BC produced by Acetobacter xylinum in static cultures is initially extruded from the cell surface as microfibers and entangle together to form ribbons, which then intertwine to form a dense, gelatinous pellicle at the air/liquid interface. Traditional static culture has been used for BC production, which produces pellicles on the surface of fermentation broth. The pellicle grows downward since cells that are entrapped into the pellicle become inactive or die from lack of oxygen .
Several cultivation improvements have been presented to enhance BC production; Yoshino et al.  developed a cylindrical silicone membrane vessel that provided oxygen from the bottom, resulting in a two-fold improvement in BC production. Serafica et al.  made bacterial cellulose in a rotating disk bioreactor that consists of a cylindrical trough with inoculated medium into which are dipped flat, circular disks mounted on a rotating central shaft. A rotating disk bioreactor is more efficient and reduces the time of a run to about 3.5 days instead of the usual 12–20 days. Hornung et al.  developed a novel reactor where both glucose and oxygen were fed directly to the BC-producing cells. These modified production processes were explored to increase the oxygen rich surface area to reactor volume ratio, which improves BC production.
An alternative method for BC production is submerged fermentation. Several strains of BC-producing bacteria had been screened for aerated and agitated cultivation [9, 10]. Instead of a cellulose pellicle, small pellets of BC were produced. These BC pellets exhibit a lower degree of polymerization, crystallinity, and Young's modulus than that produced under static cultivation. The less-organized form of BC may have resulted from shear stress during agitation .
High biomass density also proved to be beneficial for BC production in many cases [12, 13]. High density of biomass can be achieved by several ways such as cell immobilization, cell-recycle reactor, and hollow-fiber reactors. Cell-recycle reactors and hollow-fiber reactors have their limitations due to the high capital and operational cost, as well as the potential risk of membrane fouling and/or contamination during fermentation. Biofilm reactors, on the other hand, provide a substitute of high-biomass density systems with lower capital cost. Biofilm reactors have demonstrated a very high volumetric productivity of submerged fermentation, especially the continuous cultures when compared with suspended-cell cultures due to the high cell density maintained in the reactor .
Biofilms grow on the solid support when microorganisms attach, and are a natural form of cell immobilization . Plastic composite support (PCS) is an extrusion product of a mixture between polyprolylene and nutritious compounds . Polypropylene acts as a matrix and integrates agricultural mixtures, such as ground soybean hulls, soybean flour, and microbial nutrients such as bovine albumin, red blood cells, yeast extract, and peptone, as well as mineral salts. As a result, PCS not only provides an ideal physical structure for biofilm formation, but also releases nutrients slowly during fermentation.
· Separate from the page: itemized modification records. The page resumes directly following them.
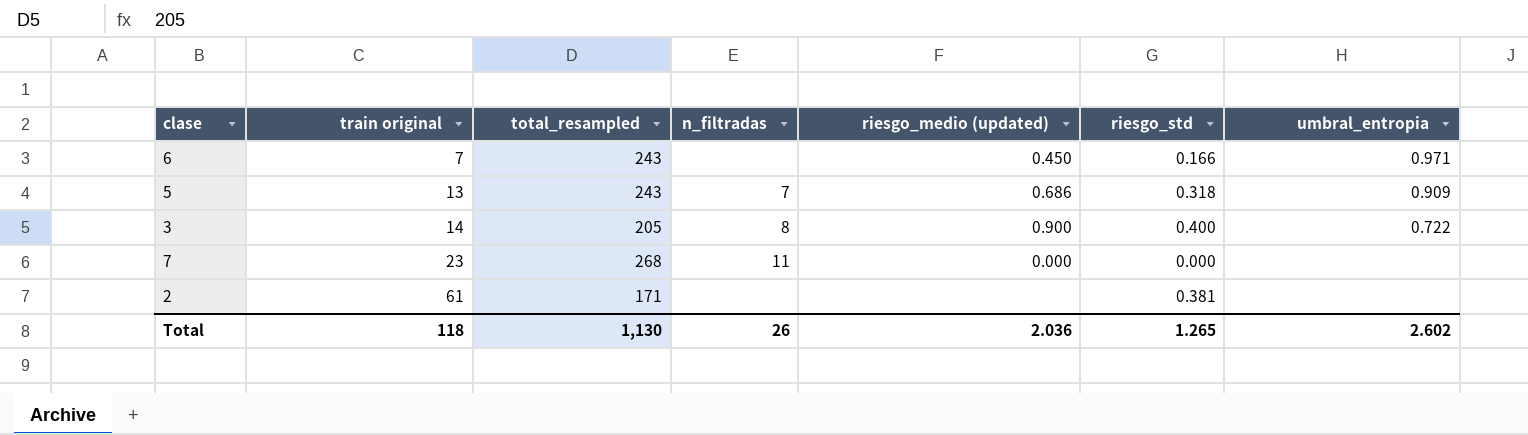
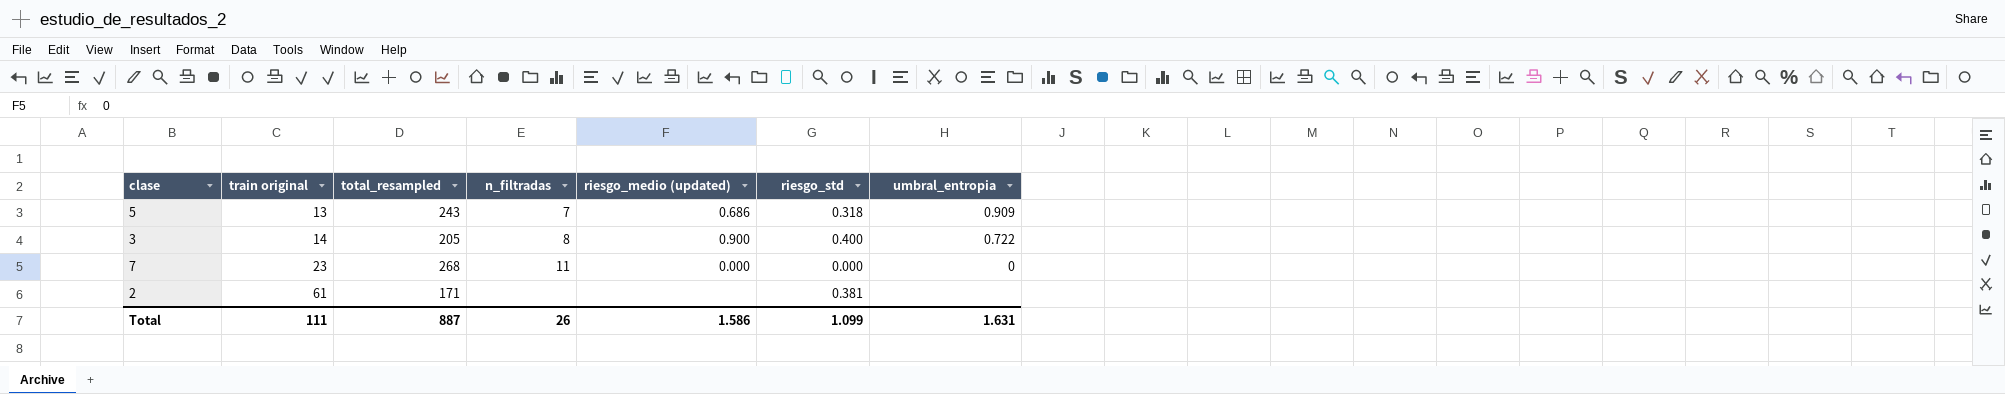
row 6: 7 | 243 | none | 0.450 | 0.166 | 0.971 -> none
7 | umbral_entropia: none -> 0
Total | train original: 118 -> 111
Total | total_resampled: 1,130 -> 887
Total | riesgo_medio (updated): 2.036 -> 1.586
Total | riesgo_std: 1.265 -> 1.099
Total | umbral_entropia: 2.602 -> 1.631

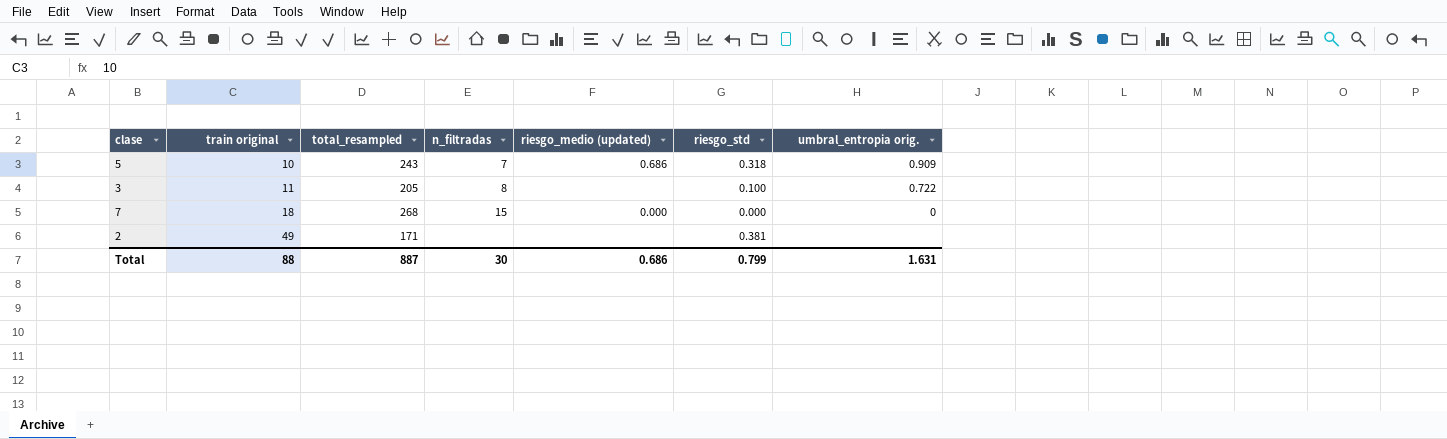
column name: umbral_entropia -> umbral_entropia orig.
5 | train original: 13 -> 10
3 | train original: 14 -> 11
3 | riesgo_medio (updated): 0.900 -> none
3 | riesgo_std: 0.400 -> 0.100
7 | train original: 23 -> 18
7 | n_filtradas: 11 -> 15
2 | train original: 61 -> 49
Total | train original: 111 -> 88
Total | n_filtradas: 26 -> 30
Total | riesgo_medio (updated): 1.586 -> 0.686
Total | riesgo_std: 1.099 -> 0.799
Many studies showed that using PCS biofilm reactors can enhance production of ethanol, organic acid, and bacteriocin [14, 17–26]. Therefore, a PCS biofilm reactor system was evaluated for BC production by A. xylinum, which is suitable for submerged fermentation .
The goal of this study was to evaluate effects of PCS implementation on bacterial cellulose production by A. xylinum, which was divided into two specific objectives: (1) to evaluate BC production in a PCS biofilm reactor and compare to one produced from the conventional suspended-cell culture, and (2) to analyze the material properties of the produced BC, including degree of crystallinity and crystal size by X-ray diffraction (XRD), thermogravimetric analysis (TGA) to determine its water content and thermal decomposition behavior, scanning electron microscopy analysis (SEM) for determining the structure of BC, and dynamic mechanical analysis (DMA) for determining tensile strength of BC.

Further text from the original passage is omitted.